The interview was recorded in February last year, in Belgrade, Serbia, but was only recently published on Youtube. You can find it on the site VIDEOS page. The accompanying text translates more or less as follows:
“An exclusive interview given in February last year to the 12th edition of the Elements magazine, published by the Center for the Promotion of Science. In a comprehensive interview with Aleksandar Ravas and Tijana Markovic, published in the 12th Element, Devlin spoke about mathematical thinking, mathematics education, predicting the future, the difference between false stories in mathematics and the reality, and many other interesting and socially engaged topics.”
The latest podcast in the “We learn together” (Aprendemos juntos) series sponsored by the BBVA (Banco Bilbao Vizcaya Argentaria, a multinational bank) features an interview they recorded with me a few months ago. This is actually the audio track from a video that will be published shortly.

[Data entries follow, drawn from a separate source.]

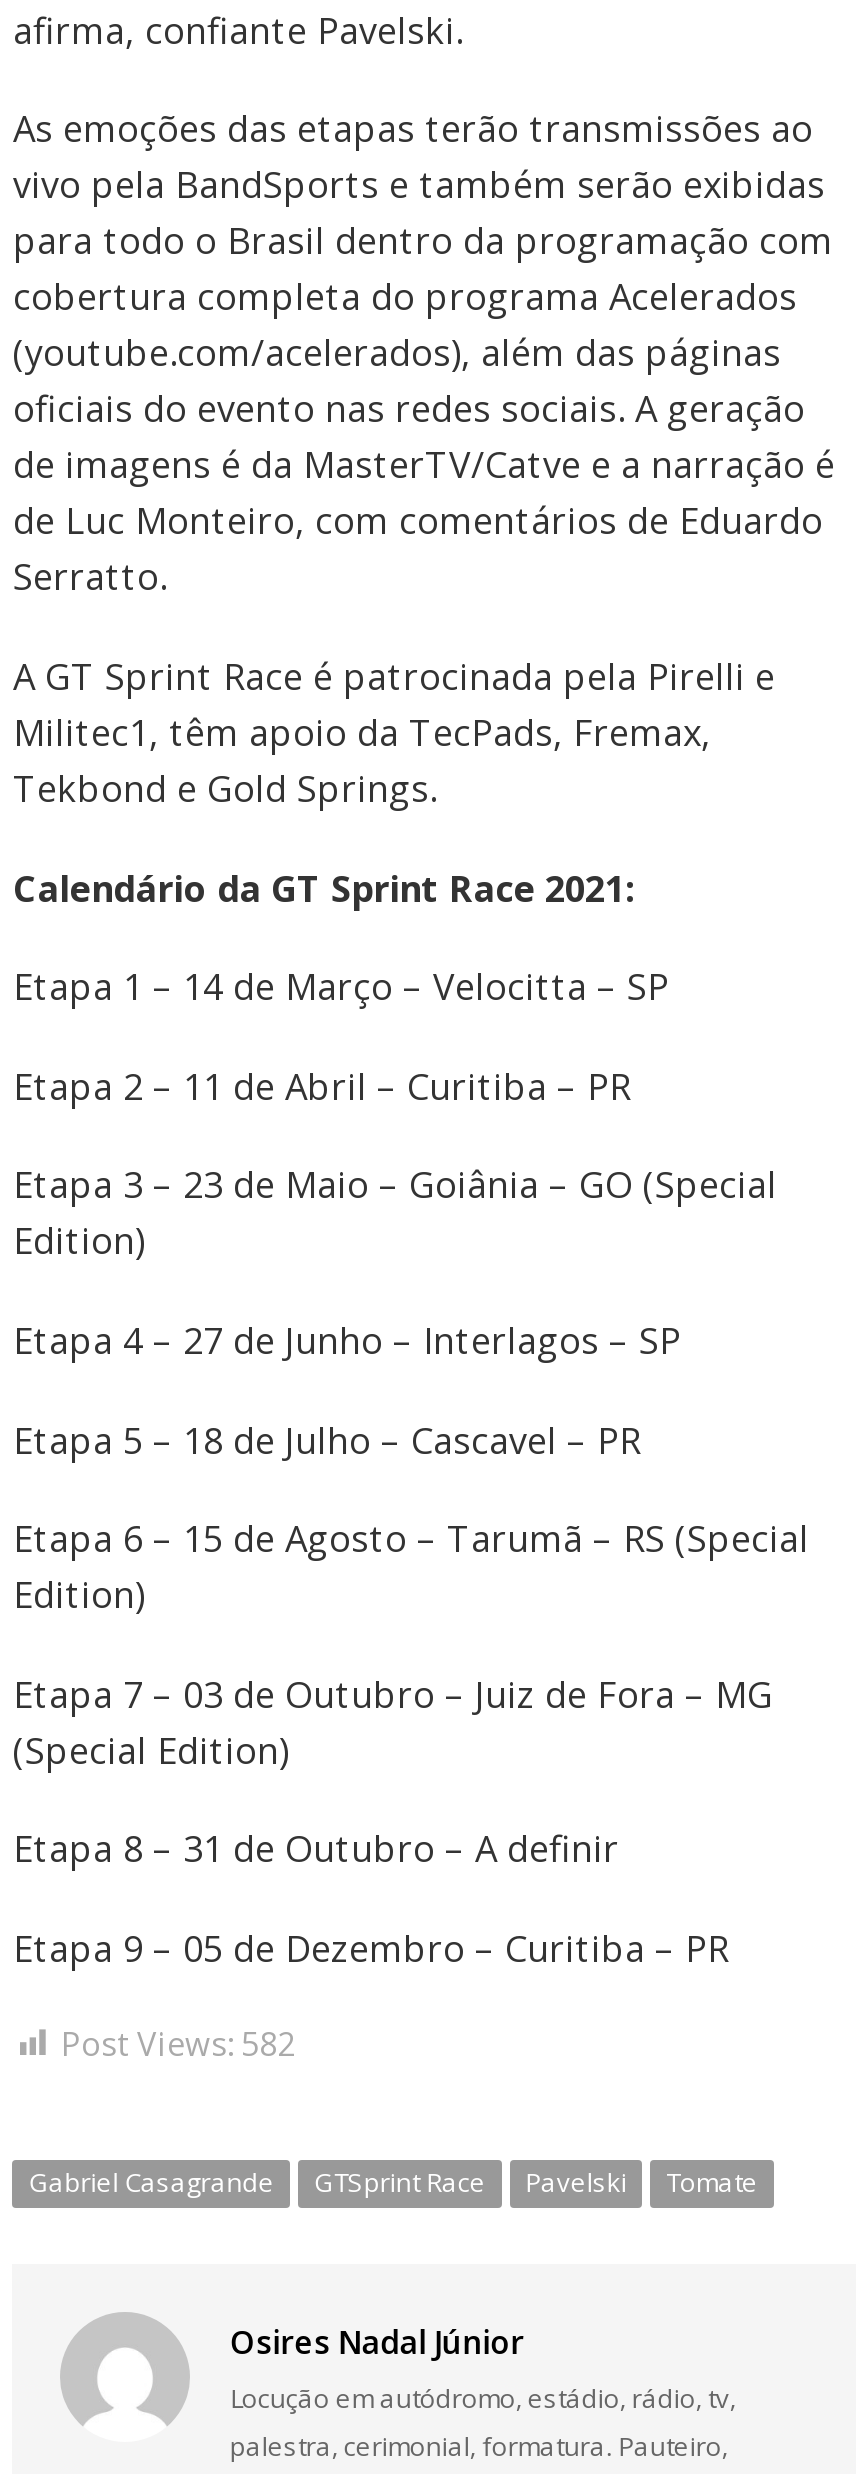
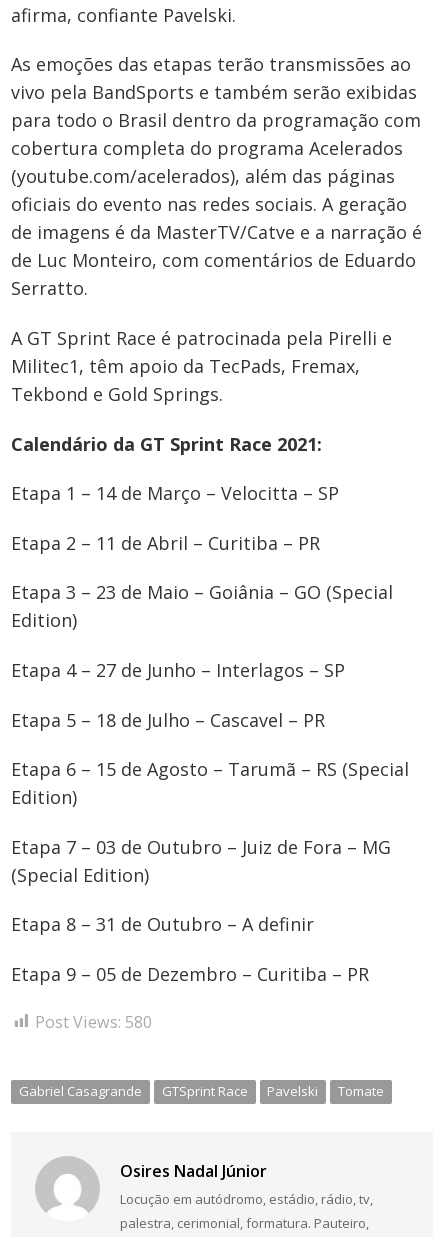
- Post Views: 582
+ Post Views: 580
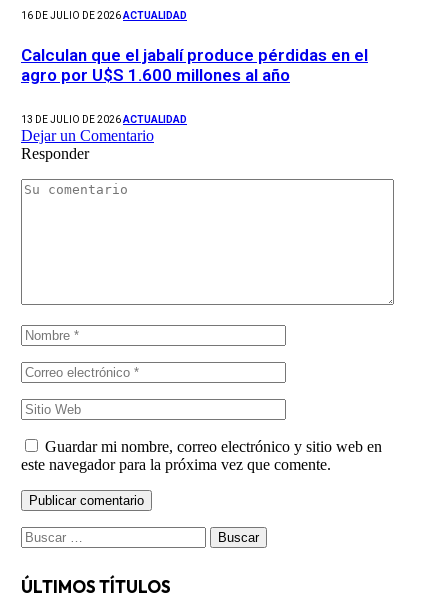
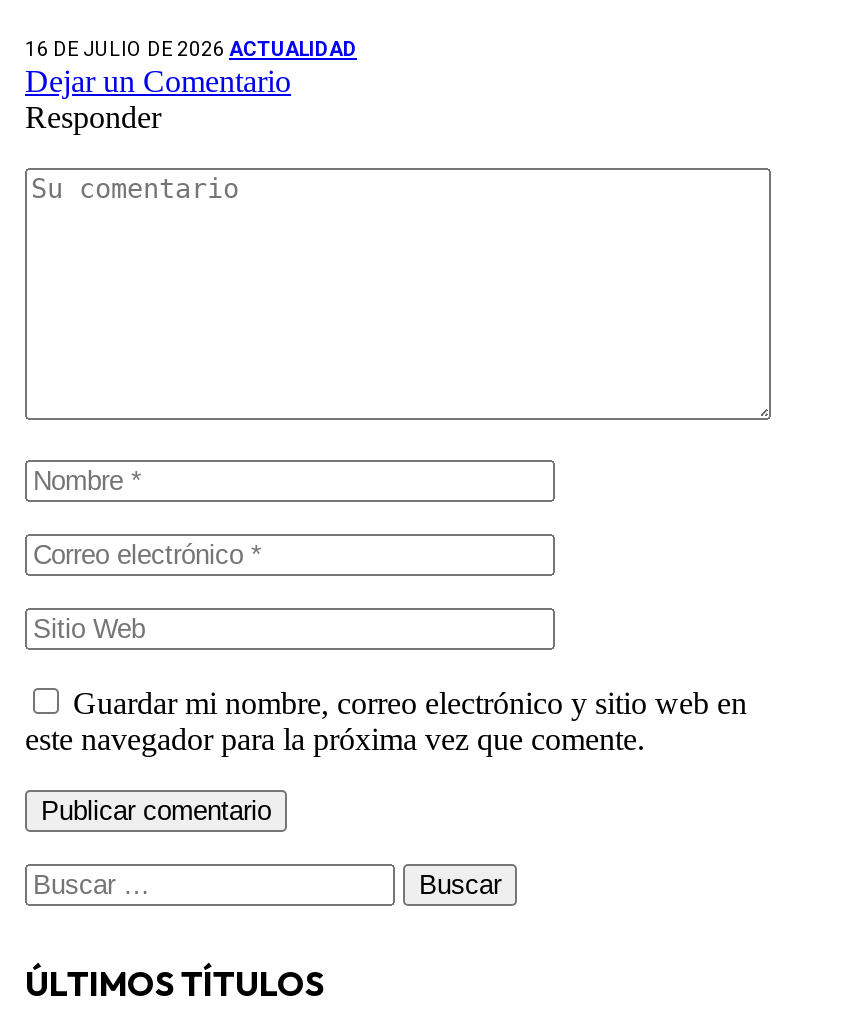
- Calculan que el jabalí produce pérdidas en el
- agro por U$S 1.600 millones al año
- 13 DE JULIO DE 2026 ACTUALIDAD
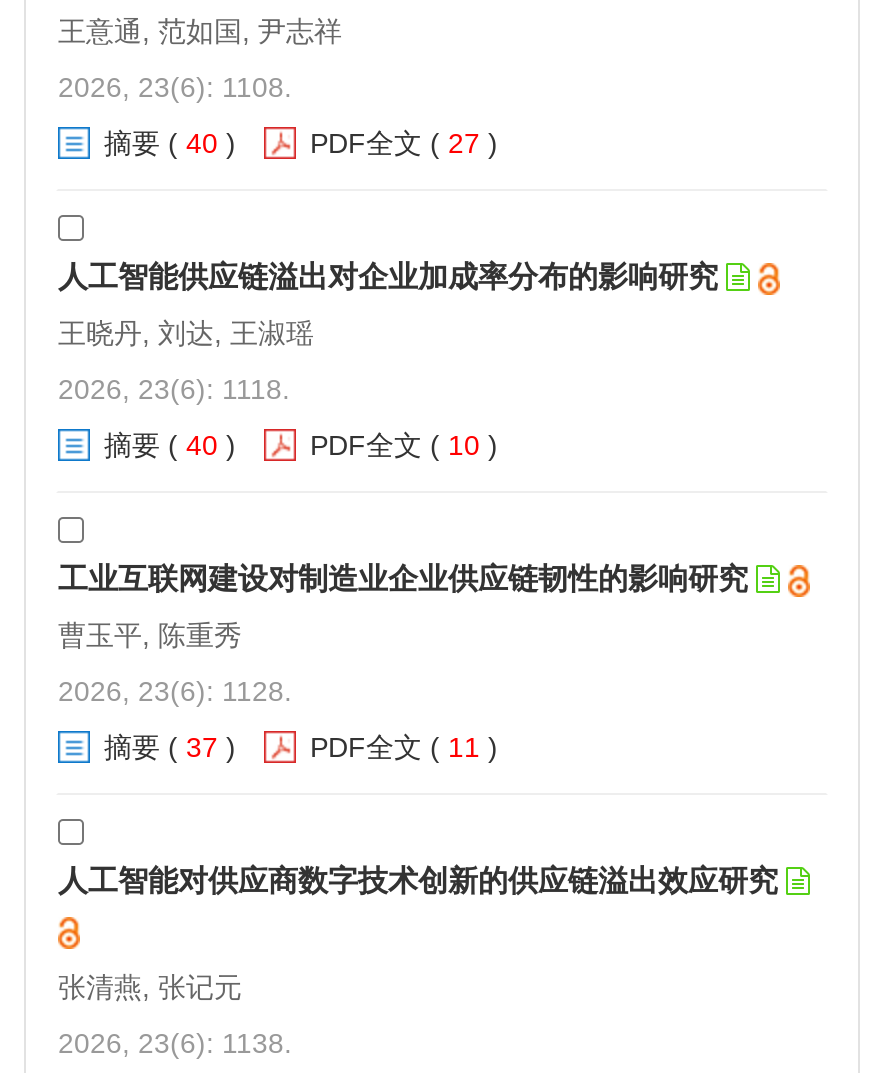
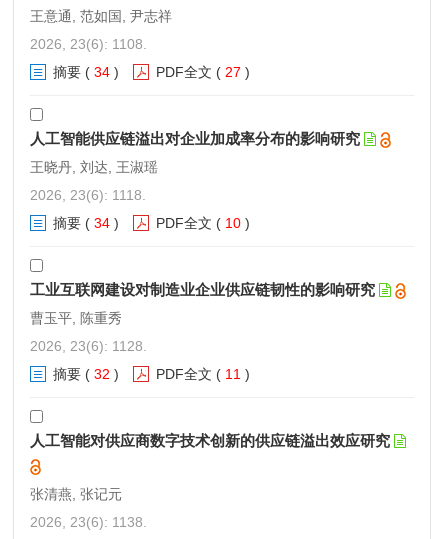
- 摘要( 40)
+ 摘要( 34)

- 摘要( 40)
+ 摘要( 34)

- 摘要( 37)
+ 摘要( 32)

Much of the interview focuses on my work on mathematical outreach, including what led me to devote so much effort to that enterprise.
That’s not my title above. It’s the headline to an article published by Forbes two days ago. It’s a must read for all students, teachers and parents.
SUMOP addresses the biggest of the myths. (Actually, all of them, but the biggest one jumps right out.) Not by saying it is myth. Not by explaining why it’s a myth. Rather, by showing it’s a myth. With relevant, contemporary, real-world examples.
On April 24, SUMOP visited San Francisco’s new arts complex in the old dockland area to give a short talk about the background and importance of Luca Pacioli’s 1494 book Summa de arithmetica, geometria, proportioni et proportionalita. The occasion was a public showing of one of the few remaining first edition copies of the book by Christie’s, who are auctioning the book in New York in June. Giving a talk with a life-sized painting of Picasso behind me and original paintings by Renoir and Monet to my left (the total estimated value of all three at auction is $27M) was a new experience for me.
But I got an even greater thrill from spending a few moments before the event taking a close look at the book that initiated the modern commercial world by providing business leaders and financiers with the modern accounting methods necessary to run large organizations. Without the methods described in Pacioli’s book (which Christie’s expects to fetch between $1M and $1.5M), there would not be a financial system to give those paintings their much greater financial value. (Clearly, while I share with many the appreciation of fine art, the value I put on brilliant mathematical innovations is not mainstream.)
For a greatly expanded, written version of my talk, see the forthcoming May 1 issue of my regular Devlin’s Angle commentary for the Mathematical Association of America. (The April 1 post had a preview of the Christie’s event.)
Here are a few photos from the event. Two of the pictures show me examining one of the examples of double-entry bookkeeping in the textbook that first taught that method to the world.
I just discovered that the award-winning Life by the Numbers PBS television series, first broadcast nationally in 1998, is now available online. I was a lead advisor on the series (and appeared in a couple of episodes), and wrote the official, full-color companion book, by the same title.
That series, produced by WQED in Pittsburgh with a big budget from NSF, private foundations, and corporations, was one of my inspirations for, and a forerunner to, SUMOP.
A comprehensive review of the series, which includes a synopsis of each episode, written by mathematician Colm Mulcahy, was published by the Mathematical Association of America shortly after the series first aired.
In the years immediately following the series’ release, I used clips from the series in my college courses for liberal arts majors, since the six episodes ranged over a wide variety of different walks of life and society. (A seventh episode was aimed at teachers. I had no role in that; my focus on mathematics education did not develop until 2001, when I was invited to serve on the National Academies’ Mathematical Sciences Education Board.) Though the content was cutting edge in 1996-7, when we were making the series, each year about 10% of the six hours of content became out of date, a dramatic illustration of the rapid pace at which mathematics and its applications develop in the present era.
To some extent then, the series (and my companion book) can be regarded as mostly of historical interest. But on another level, they remain totally current. For what they show is the way mathematics is crucially relevant to society (though not how the mathematical work is actually carried out today, as is indicated in many of the materials on this site). For that reason, Life by the Numbers is in fact as topical now as it was back in 1998.
SUMOP is intended to provide an updated version of Life by the Numbers (with Jo Boaler’s youcubed already providing an updated version of the, separately funded, seventh episode of the series), that reflects the major technological changes that have occurred in the intervening two decades. In fact, a further illustration of the dramatic changes resulting from the new technology tools and platforms available today, is the fact that a small team working with a low budget (like SUMOP) can now do what required a large television company, a nationwide television network, and a budget of several millions of dollars, twenty-five years ago.
The one thing you won’t find on SUMOP is movie star Danny Glover, who hosted the original series. [Hmm. Let me look into that … I recall that he did Life by the Numbers for the mandated minimum actors union fee.]